Taking cultured meat from the lab to the dinner table, these “clean meat” farmers are sidestepping the considerable environmental consequences of meat production, said to be responsible for 18 per cent of human-induced greenhouse gas emissions.

Significantly, they are also overcoming the ethical hurdles about harming animals that lead many people to become vegetarian.

Instead of harvesting entire animals for meat, they take just a small, pin head-sized biopsy from an animal and then grow it in a lab.

Cells taken from feather were used to create chicken meat.
Cells taken from feather were used to create chicken meat. Picture: JUST

The biopsy is put in a mineral bath that contains the same nutrients an animal would consume such as water, vitamins, minerals and amino acids and structured around collagen scaffolds.

The result?

A piece of meat that requires an estimated 80 per cent less land and water to produce and emits fewer greenhouse gases.

In 2013, for the princely sum of $325,000, Mosameat produced the world’s first lab-grown burger created from 10,000 small strips of muscles that were individually grown at Maastricht University.

Memphis Meats, which counts Sir Richard Branson and Bill Gates among its investors, produced the world’s first ‘clean’ meatball in 2016 and followed it up with clean poultry in 2017.

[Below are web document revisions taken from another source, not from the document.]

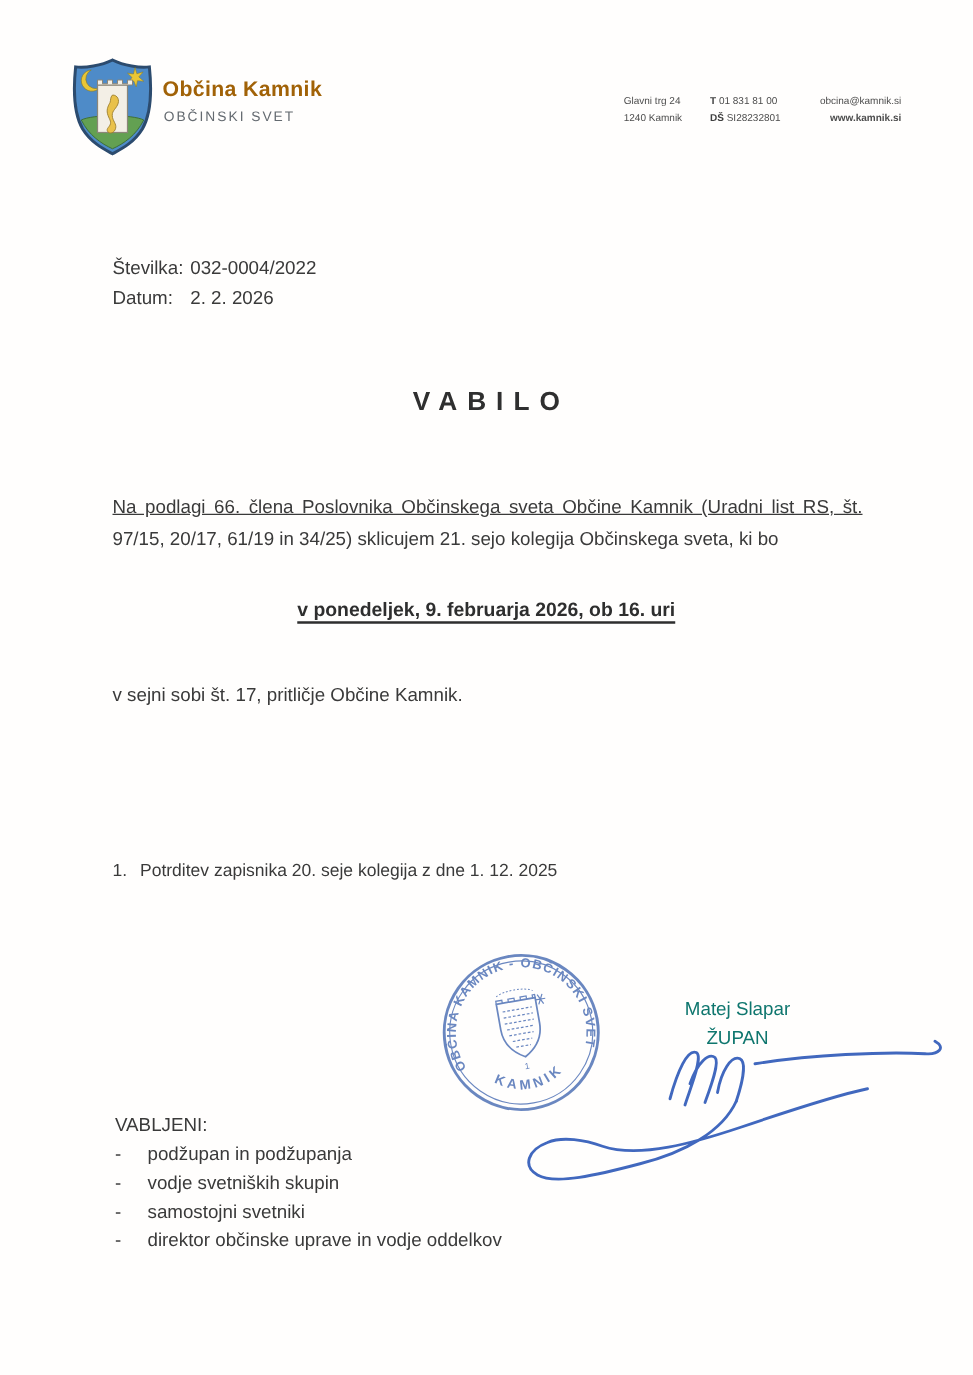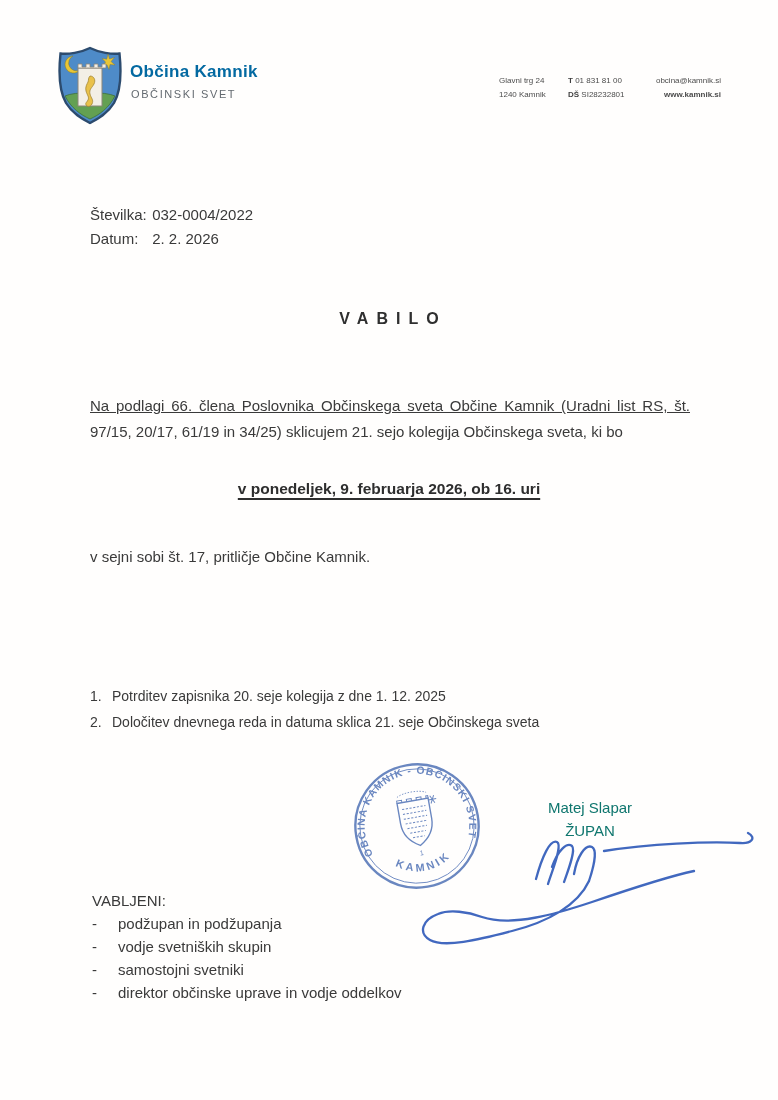--- a/index.html
+++ b/index.html
@@ -6,33 +6,33 @@
   .page{
     position:relative;
     width:778px;height:1100px;
     background:#fffefd;
     font-family:"Liberation Sans", sans-serif;
     color:#3a3a3a;
     overflow:hidden;
   }
   
   .logo{position:absolute;left:56px;top:46px;width:68px;height:80px;}
-  .org-name{position:absolute;left:130px;top:62px;font-size:17px;font-weight:bold;color:#0369a1;letter-spacing:.3px;}
+  .org-name{position:absolute;left:130px;top:62px;font-size:17px;font-weight:bold;color:#a16207;letter-spacing:.3px;}
   .org-unit{position:absolute;left:131px;top:88px;font-size:11px;color:#646a70;letter-spacing:1.6px;}
   .contact{position:absolute;top:74px;font-size:8px;line-height:14px;color:#4c4c4c;margin-left:21px;}
   .contact.c1{left:478px;}
   .contact.c2{left:547px;}
   .contact.c3{left:588px;width:112px;text-align:right;}
   .contact b{font-weight:bold;color:#3f3f3f;}
   
   .ref{position:absolute;left:90px;top:203px;font-size:15px;line-height:24px;}
   .ref .lbl{display:inline-block;width:58px;}
   
   .doc-title{position:absolute;left:0;top:310px;width:778px;text-align:center;
-    font-size:16px;font-weight:bold;color:#2f2f2f;letter-spacing:8px;padding-left:8px;box-sizing:border-box;}
+    font-size:21px;font-weight:bold;color:#2f2f2f;letter-spacing:8px;padding-left:8px;box-sizing:border-box;}
   
   .intro{position:absolute;left:90px;top:393px;width:600px;font-size:15px;line-height:26px;}
   .intro .just{text-align:justify;text-align-last:justify;text-decoration:underline;}
   .datetime{position:absolute;left:0;top:480px;width:778px;text-align:center;
     font-size:15.5px;font-weight:bold;color:#2e2e2e;
     text-decoration:underline;text-decoration-thickness:1.8px;text-underline-offset:4px;}
   .location{position:absolute;left:90px;top:548px;font-size:15px;}
   .agenda-intro{position:absolute;left:90px;top:611px;font-size:15px;}
   .agenda{position:absolute;left:90px;top:684px;font-size:14px;line-height:25.5px;}
   .agenda .num{display:inline-block;width:22px;}
@@ -100,23 +100,20 @@
 
   <div class="datetime">v ponedeljek, 9. februarja 2026, ob 16. uri</div>
 
   <div class="location">v sejni sobi št. 17, pritličje Občine Kamnik.</div>
 
 
   <div class="agenda">
     <div>
       <span class="num">1.</span><span>Potrditev zapisnika 20. seje kolegija z dne 1. 12. 2025</span>
     </div>
-    <div>
-      <span class="num">2.</span><span>Določitev dnevnega reda in datuma sklica 21. seje Občinskega sveta</span>
-    </div>
   </div>
 
   <svg class="stamp" viewBox="0 0 140 140">
     <defs>
       <path id="stTop" d="M 20.2,88.1 A 53,53 0 1 1 119.8,88.1" fill="none"></path>
       <path id="stBot" d="M 40.4,105.2 A 46,46 0 0 0 99.6,105.2" fill="none"></path>
     </defs>
     <g transform="rotate(-10 70 70)" stroke="#4a6db3" fill="none" opacity="0.82">
       <circle cx="70" cy="70" r="62.5" stroke-width="2.4"></circle>
       <circle cx="70" cy="70" r="58" stroke-width="0.9"></circle>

Ian the chicken provided a feather used to create chicken meat.
Ian the chicken provided a feather used to create chicken meat. Picture: JUST

San Francisco start-up JUST used the feather from a chicken named Ian, gave it nutrients to help the cells grow, and ended up with a cultured piece of chicken.

But all this clean meat comes with a hefty price tag.

About half a kilo of Memphis Meats reportedly costs in the order of US$2400. It will take some doing, namely, reducing the medium needed to culture cells, but the company hopes to reduce that down to under $5.

Clean meat, also known as cultured meat, is only expected to be available on a small scale in limited markets initially but mass-produced versions could be available by 2025.